■ **MATERIALS PROVIDED**:
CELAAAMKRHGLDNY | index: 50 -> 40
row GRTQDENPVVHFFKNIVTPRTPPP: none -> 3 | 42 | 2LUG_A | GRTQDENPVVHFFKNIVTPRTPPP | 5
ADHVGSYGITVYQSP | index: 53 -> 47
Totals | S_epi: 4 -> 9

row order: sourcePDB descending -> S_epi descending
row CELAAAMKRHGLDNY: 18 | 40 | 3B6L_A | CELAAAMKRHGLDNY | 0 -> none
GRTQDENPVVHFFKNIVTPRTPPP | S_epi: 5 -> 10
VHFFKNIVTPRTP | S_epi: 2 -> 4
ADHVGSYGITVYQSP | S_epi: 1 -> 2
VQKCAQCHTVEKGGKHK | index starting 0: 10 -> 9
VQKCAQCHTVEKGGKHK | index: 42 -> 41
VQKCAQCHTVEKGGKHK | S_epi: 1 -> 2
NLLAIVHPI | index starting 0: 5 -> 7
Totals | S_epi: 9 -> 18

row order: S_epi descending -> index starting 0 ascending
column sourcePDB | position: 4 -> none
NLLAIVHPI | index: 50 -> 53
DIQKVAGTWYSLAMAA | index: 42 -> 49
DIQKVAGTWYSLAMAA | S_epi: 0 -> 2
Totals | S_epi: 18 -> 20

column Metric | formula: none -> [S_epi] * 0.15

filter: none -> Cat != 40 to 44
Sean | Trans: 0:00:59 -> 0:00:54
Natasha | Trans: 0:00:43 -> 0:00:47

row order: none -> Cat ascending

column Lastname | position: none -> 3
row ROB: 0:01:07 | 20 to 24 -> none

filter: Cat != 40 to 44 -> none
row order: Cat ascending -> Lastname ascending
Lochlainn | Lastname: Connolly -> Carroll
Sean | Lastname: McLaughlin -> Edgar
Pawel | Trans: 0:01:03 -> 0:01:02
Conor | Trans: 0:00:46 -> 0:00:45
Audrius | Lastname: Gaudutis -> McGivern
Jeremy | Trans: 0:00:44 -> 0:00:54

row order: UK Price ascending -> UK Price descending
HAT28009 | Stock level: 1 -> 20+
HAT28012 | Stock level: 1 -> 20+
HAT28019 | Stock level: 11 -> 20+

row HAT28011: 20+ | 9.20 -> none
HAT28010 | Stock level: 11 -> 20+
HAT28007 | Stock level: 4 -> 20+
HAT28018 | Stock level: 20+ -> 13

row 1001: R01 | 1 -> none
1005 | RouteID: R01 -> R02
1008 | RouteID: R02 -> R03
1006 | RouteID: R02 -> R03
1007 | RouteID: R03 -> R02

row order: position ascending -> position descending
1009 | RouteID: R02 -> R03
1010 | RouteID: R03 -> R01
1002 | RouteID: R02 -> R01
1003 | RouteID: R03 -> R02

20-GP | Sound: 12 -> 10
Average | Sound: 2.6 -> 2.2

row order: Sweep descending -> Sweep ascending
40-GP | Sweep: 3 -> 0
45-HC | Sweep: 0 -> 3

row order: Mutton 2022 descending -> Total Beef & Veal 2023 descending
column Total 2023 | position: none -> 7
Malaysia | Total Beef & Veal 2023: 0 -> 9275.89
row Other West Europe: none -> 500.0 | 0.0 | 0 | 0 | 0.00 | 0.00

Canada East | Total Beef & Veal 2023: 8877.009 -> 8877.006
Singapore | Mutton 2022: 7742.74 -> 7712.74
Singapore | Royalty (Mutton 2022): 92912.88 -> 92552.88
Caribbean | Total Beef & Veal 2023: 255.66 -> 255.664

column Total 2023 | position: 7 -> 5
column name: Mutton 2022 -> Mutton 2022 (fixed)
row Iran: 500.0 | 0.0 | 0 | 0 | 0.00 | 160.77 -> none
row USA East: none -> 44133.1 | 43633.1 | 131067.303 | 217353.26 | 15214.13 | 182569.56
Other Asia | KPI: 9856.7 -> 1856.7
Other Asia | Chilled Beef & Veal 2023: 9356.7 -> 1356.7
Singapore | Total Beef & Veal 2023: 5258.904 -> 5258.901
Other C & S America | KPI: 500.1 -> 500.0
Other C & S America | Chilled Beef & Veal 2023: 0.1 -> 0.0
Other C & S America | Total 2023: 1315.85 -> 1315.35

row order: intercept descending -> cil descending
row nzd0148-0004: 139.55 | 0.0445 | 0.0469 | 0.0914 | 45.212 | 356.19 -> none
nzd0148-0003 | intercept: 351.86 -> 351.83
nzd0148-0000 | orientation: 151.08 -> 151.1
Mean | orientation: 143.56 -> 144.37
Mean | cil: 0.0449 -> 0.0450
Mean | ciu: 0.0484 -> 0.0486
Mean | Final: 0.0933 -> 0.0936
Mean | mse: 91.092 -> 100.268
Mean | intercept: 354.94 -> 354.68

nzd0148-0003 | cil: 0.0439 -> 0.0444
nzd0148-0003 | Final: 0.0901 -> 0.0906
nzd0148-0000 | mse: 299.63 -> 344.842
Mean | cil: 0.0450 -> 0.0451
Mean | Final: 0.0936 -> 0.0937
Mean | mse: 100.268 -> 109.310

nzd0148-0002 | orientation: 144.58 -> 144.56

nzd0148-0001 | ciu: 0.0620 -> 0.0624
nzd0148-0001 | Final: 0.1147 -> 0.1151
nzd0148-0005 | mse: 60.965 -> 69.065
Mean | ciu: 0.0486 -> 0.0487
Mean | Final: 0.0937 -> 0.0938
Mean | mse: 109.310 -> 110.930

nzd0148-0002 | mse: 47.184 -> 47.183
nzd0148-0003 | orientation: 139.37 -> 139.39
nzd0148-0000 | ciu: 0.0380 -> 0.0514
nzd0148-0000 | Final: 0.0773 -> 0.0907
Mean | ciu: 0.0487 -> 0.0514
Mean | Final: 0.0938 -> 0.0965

■ **TRY IT**:
Reproduce the material in full, keeping every line exactly as given.

■ **ANSWER TO THE PROBLEM**:
CELAAAMKRHGLDNY | index: 50 -> 40
row GRTQDENPVVHFFKNIVTPRTPPP: none -> 3 | 42 | 2LUG_A | GRTQDENPVVHFFKNIVTPRTPPP | 5
ADHVGSYGITVYQSP | index: 53 -> 47
Totals | S_epi: 4 -> 9

row order: sourcePDB descending -> S_epi descending
row CELAAAMKRHGLDNY: 18 | 40 | 3B6L_A | CELAAAMKRHGLDNY | 0 -> none
GRTQDENPVVHFFKNIVTPRTPPP | S_epi: 5 -> 10
VHFFKNIVTPRTP | S_epi: 2 -> 4
ADHVGSYGITVYQSP | S_epi: 1 -> 2
VQKCAQCHTVEKGGKHK | index starting 0: 10 -> 9
VQKCAQCHTVEKGGKHK | index: 42 -> 41
VQKCAQCHTVEKGGKHK | S_epi: 1 -> 2
NLLAIVHPI | index starting 0: 5 -> 7
Totals | S_epi: 9 -> 18

row order: S_epi descending -> index starting 0 ascending
column sourcePDB | position: 4 -> none
NLLAIVHPI | index: 50 -> 53
DIQKVAGTWYSLAMAA | index: 42 -> 49
DIQKVAGTWYSLAMAA | S_epi: 0 -> 2
Totals | S_epi: 18 -> 20

column Metric | formula: none -> [S_epi] * 0.15

filter: none -> Cat != 40 to 44
Sean | Trans: 0:00:59 -> 0:00:54
Natasha | Trans: 0:00:43 -> 0:00:47

row order: none -> Cat ascending

column Lastname | position: none -> 3
row ROB: 0:01:07 | 20 to 24 -> none

filter: Cat != 40 to 44 -> none
row order: Cat ascending -> Lastname ascending
Lochlainn | Lastname: Connolly -> Carroll
Sean | Lastname: McLaughlin -> Edgar
Pawel | Trans: 0:01:03 -> 0:01:02
Conor | Trans: 0:00:46 -> 0:00:45
Audrius | Lastname: Gaudutis -> McGivern
Jeremy | Trans: 0:00:44 -> 0:00:54

row order: UK Price ascending -> UK Price descending
HAT28009 | Stock level: 1 -> 20+
HAT28012 | Stock level: 1 -> 20+
HAT28019 | Stock level: 11 -> 20+

row HAT28011: 20+ | 9.20 -> none
HAT28010 | Stock level: 11 -> 20+
HAT28007 | Stock level: 4 -> 20+
HAT28018 | Stock level: 20+ -> 13

row 1001: R01 | 1 -> none
1005 | RouteID: R01 -> R02
1008 | RouteID: R02 -> R03
1006 | RouteID: R02 -> R03
1007 | RouteID: R03 -> R02

row order: position ascending -> position descending
1009 | RouteID: R02 -> R03
1010 | RouteID: R03 -> R01
1002 | RouteID: R02 -> R01
1003 | RouteID: R03 -> R02

20-GP | Sound: 12 -> 10
Average | Sound: 2.6 -> 2.2

row order: Sweep descending -> Sweep ascending
40-GP | Sweep: 3 -> 0
45-HC | Sweep: 0 -> 3

row order: Mutton 2022 descending -> Total Beef & Veal 2023 descending
column Total 2023 | position: none -> 7
Malaysia | Total Beef & Veal 2023: 0 -> 9275.89
row Other West Europe: none -> 500.0 | 0.0 | 0 | 0 | 0.00 | 0.00

Canada East | Total Beef & Veal 2023: 8877.009 -> 8877.006
Singapore | Mutton 2022: 7742.74 -> 7712.74
Singapore | Royalty (Mutton 2022): 92912.88 -> 92552.88
Caribbean | Total Beef & Veal 2023: 255.66 -> 255.664

column Total 2023 | position: 7 -> 5
column name: Mutton 2022 -> Mutton 2022 (fixed)
row Iran: 500.0 | 0.0 | 0 | 0 | 0.00 | 160.77 -> none
row USA East: none -> 44133.1 | 43633.1 | 131067.303 | 217353.26 | 15214.13 | 182569.56
Other Asia | KPI: 9856.7 -> 1856.7
Other Asia | Chilled Beef & Veal 2023: 9356.7 -> 1356.7
Singapore | Total Beef & Veal 2023: 5258.904 -> 5258.901
Other C & S America | KPI: 500.1 -> 500.0
Other C & S America | Chilled Beef & Veal 2023: 0.1 -> 0.0
Other C & S America | Total 2023: 1315.85 -> 1315.35

row order: intercept descending -> cil descending
row nzd0148-0004: 139.55 | 0.0445 | 0.0469 | 0.0914 | 45.212 | 356.19 -> none
nzd0148-0003 | intercept: 351.86 -> 351.83
nzd0148-0000 | orientation: 151.08 -> 151.1
Mean | orientation: 143.56 -> 144.37
Mean | cil: 0.0449 -> 0.0450
Mean | ciu: 0.0484 -> 0.0486
Mean | Final: 0.0933 -> 0.0936
Mean | mse: 91.092 -> 100.268
Mean | intercept: 354.94 -> 354.68

nzd0148-0003 | cil: 0.0439 -> 0.0444
nzd0148-0003 | Final: 0.0901 -> 0.0906
nzd0148-0000 | mse: 299.63 -> 344.842
Mean | cil: 0.0450 -> 0.0451
Mean | Final: 0.0936 -> 0.0937
Mean | mse: 100.268 -> 109.310

nzd0148-0002 | orientation: 144.58 -> 144.56

nzd0148-0001 | ciu: 0.0620 -> 0.0624
nzd0148-0001 | Final: 0.1147 -> 0.1151
nzd0148-0005 | mse: 60.965 -> 69.065
Mean | ciu: 0.0486 -> 0.0487
Mean | Final: 0.0937 -> 0.0938
Mean | mse: 109.310 -> 110.930

nzd0148-0002 | mse: 47.184 -> 47.183
nzd0148-0003 | orientation: 139.37 -> 139.39
nzd0148-0000 | ciu: 0.0380 -> 0.0514
nzd0148-0000 | Final: 0.0773 -> 0.0907
Mean | ciu: 0.0487 -> 0.0514
Mean | Final: 0.0938 -> 0.0965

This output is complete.